Turkey may be the main course for Thanksgiving dinner, but in our house the pies play the starring role. I have as much fun planning the pies as the rest of the meal and always have trouble narrowing down the list if we’re having a small gathering. More Thanksgiving Day visitors equals more pies! One pie that is a favorite of mine is butternut squash pie.
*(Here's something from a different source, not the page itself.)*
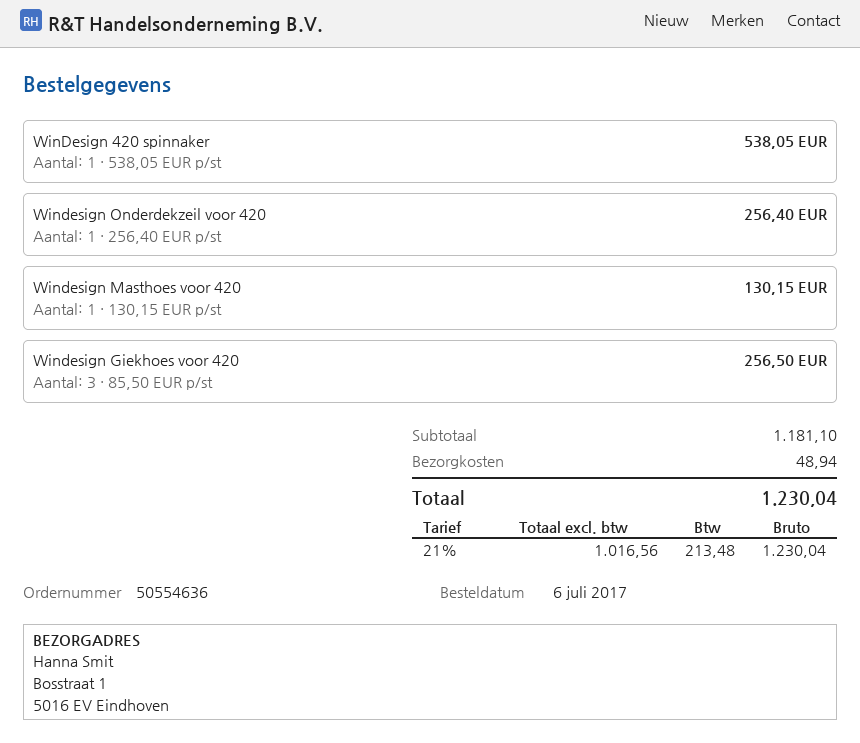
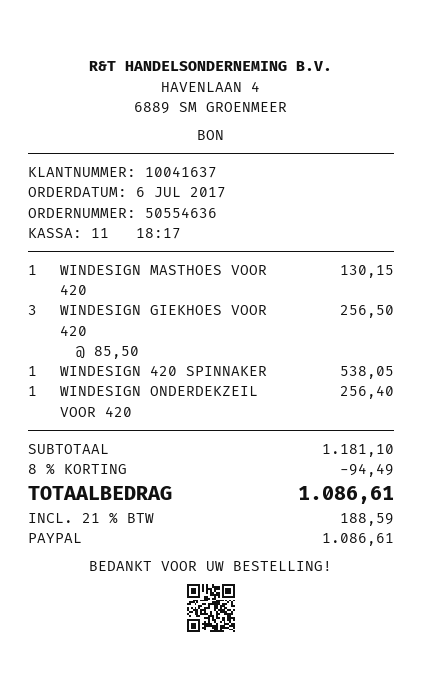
discount: none -> 8% = 94.49
shipping: 48.94 -> none
tax: 21% = 213.48 -> 21% = 188.59
total: 1230.04 -> 1086.61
I make it with roasted butternut squash which gives it a little extra natural sweetness, and it’s very easy to make with lactose-free whole milk.
Make It Gluten Free
You can make a gluten-free pie crust using the recipe from King Arthur Flour (my favorite) or another of your favorite recipes or mixes.
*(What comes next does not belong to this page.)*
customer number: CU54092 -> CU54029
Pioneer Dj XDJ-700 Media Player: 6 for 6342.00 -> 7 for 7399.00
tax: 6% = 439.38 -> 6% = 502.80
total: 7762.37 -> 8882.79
[Update June 30, 2013: I created this recipe for Moovision, but the Moovision website is no longer active, so I am offering the recipe here.]
Butternut Squash Pie
- baking sheet lined with aluminum foil
- food processor
- medium mixing bowl
- 9-inch pie pan
- 1 gluten-free chilled and unbaked 9-inch pie crust
- 1 butternut squash (about 2 pounds)
- 1 cup packed light brown sugar
- 3 large eggs
- ¾ cup lactose-free whole milk (or regular whole milk)
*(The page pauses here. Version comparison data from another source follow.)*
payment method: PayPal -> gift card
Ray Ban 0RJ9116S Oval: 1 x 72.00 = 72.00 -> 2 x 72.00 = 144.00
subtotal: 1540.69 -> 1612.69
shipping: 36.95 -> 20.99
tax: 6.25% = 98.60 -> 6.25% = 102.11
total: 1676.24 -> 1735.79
- 1½ teaspoons ground cinnamon
- ½ teaspoon salt
- ½ teaspoon ground ginger
- ½ teaspoon ground allspice
- ¼ teaspoon freshly ground nutmeg
- 1 teaspoon vanilla extract
- Position the oven rack in the middle of the oven and preheat to 400° F.
- Remove the squash stem and wash the outside. Using a cleaver, cut the squash in half lengthwise and use a spoon to scrape out the seeds. Cover a baking sheet with aluminum foil and spray a little bit of canola oil on it. Lay the squash halves cut side down on the prepared baking sheet. Bake in the preheated oven until the skin blisters and has dark brown spots and the flesh is fork tender, about 45 to 60 minutes. Remove from the oven and allow to cool. Reduce heat to 350° F and move the rack down to the lower third of the oven.
- Scrape the flesh out and discard the squash skins. Puree the flesh in a food processor or in a bowl with an immersion blender.
- In a medium mixing bowl, whisk together 1-½ cups of the pureed squash, brown sugar, eggs, lactose-free whole milk, cinnamon, salt, ginger, allspice, and nutmeg. Pour the mixture into the chilled pie crust and bake in the preheated oven until the edges of the filling are set and the middle is still slightly loose, about 50 to 60 minutes. Cool completely on a wire rack and chill until ready to serve.